## Exercise directions
Somewhere below are a line with "(519, 271) none -> (621, 623) //" and a later line with "(84, 498) none -> (890, 300) //". Output exactly those lines and all lines between them.

## Given information
------------------------------------

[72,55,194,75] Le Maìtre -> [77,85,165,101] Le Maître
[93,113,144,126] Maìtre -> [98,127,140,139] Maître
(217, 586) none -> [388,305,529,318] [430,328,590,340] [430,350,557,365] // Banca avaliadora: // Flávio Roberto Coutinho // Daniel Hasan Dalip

------------------------------------

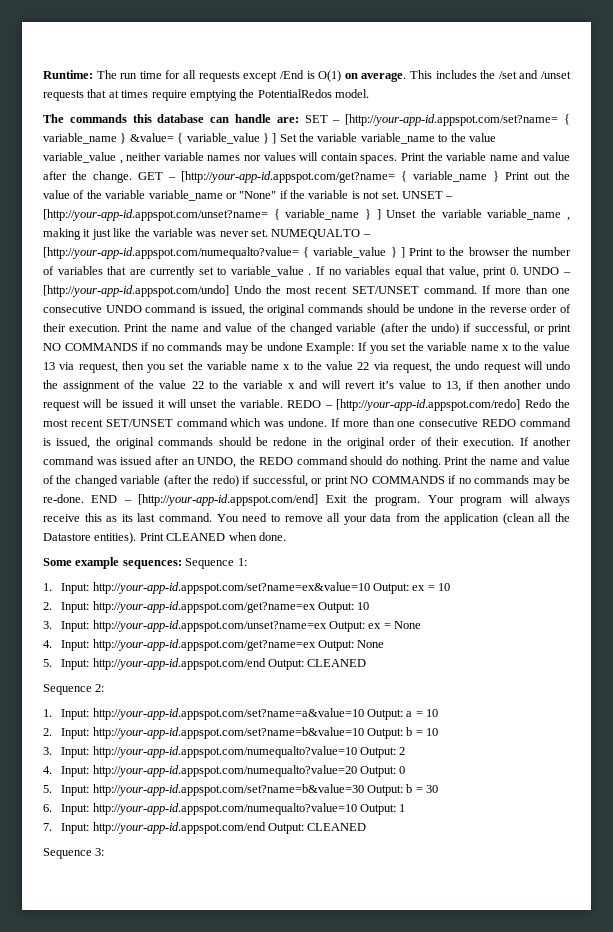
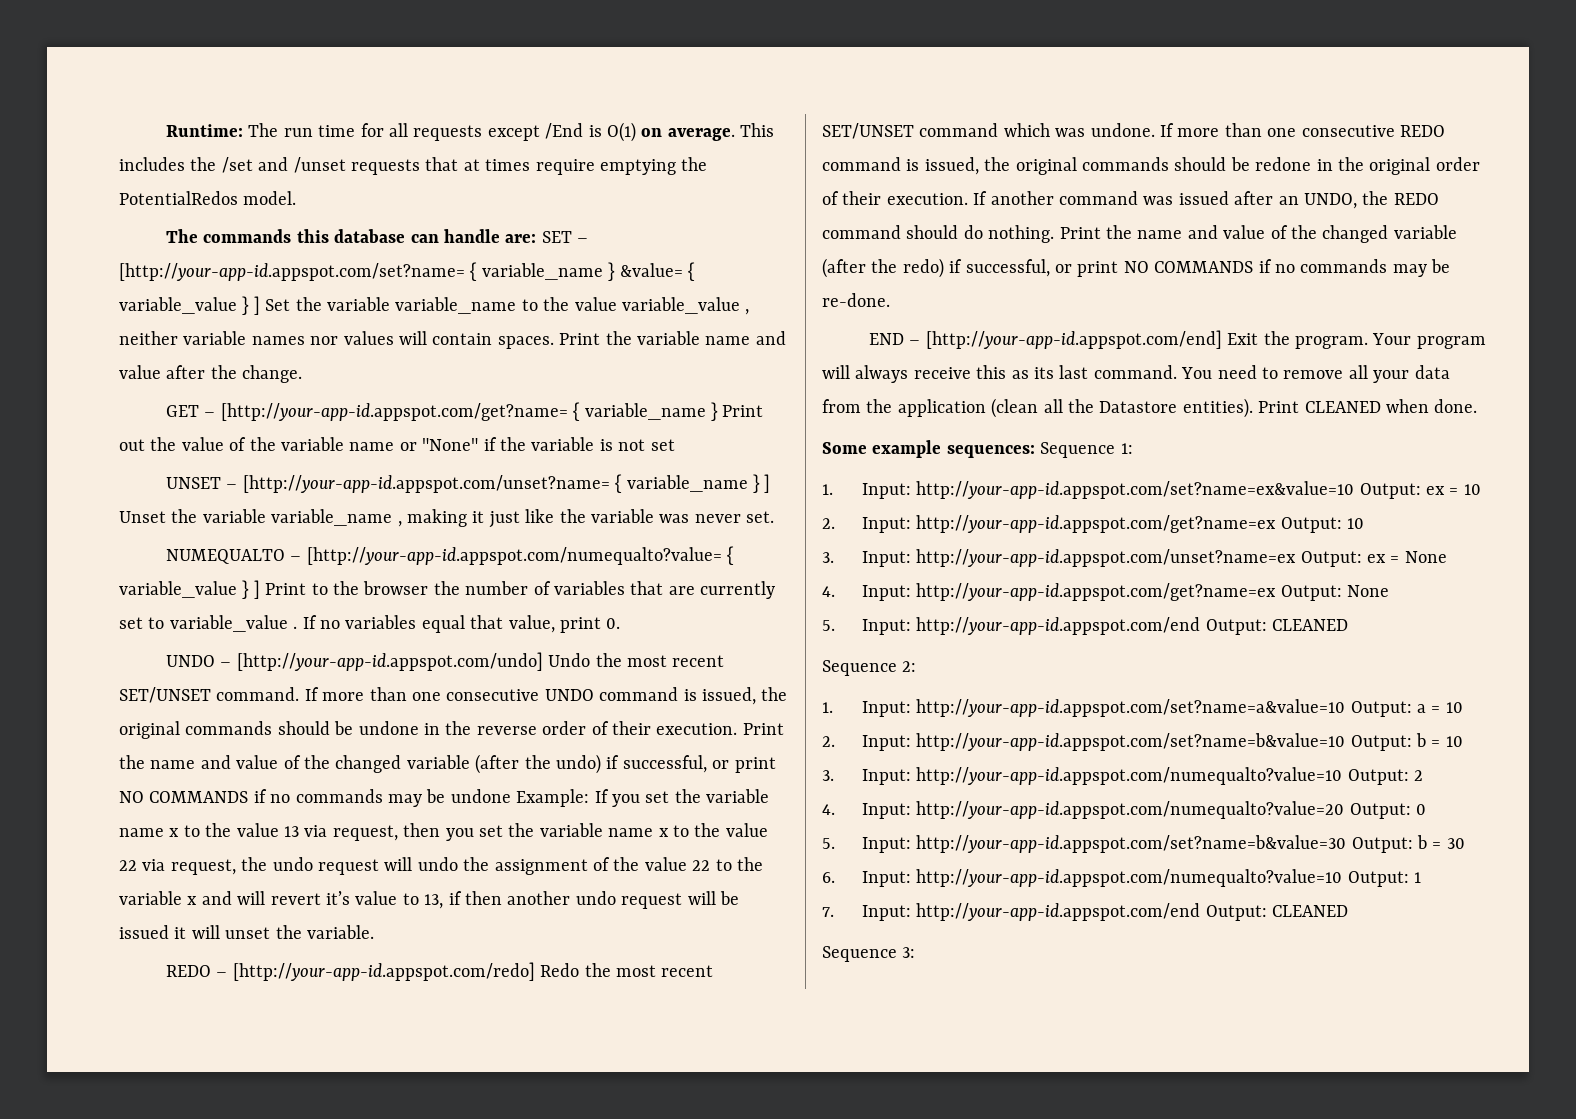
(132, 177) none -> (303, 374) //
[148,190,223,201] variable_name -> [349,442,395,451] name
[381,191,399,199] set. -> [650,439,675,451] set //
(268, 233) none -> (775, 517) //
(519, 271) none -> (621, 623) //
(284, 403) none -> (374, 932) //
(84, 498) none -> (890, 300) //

------------------------------------

## Solution to this exercise
(519, 271) none -> (621, 623) //
(284, 403) none -> (374, 932) //
(84, 498) none -> (890, 300) //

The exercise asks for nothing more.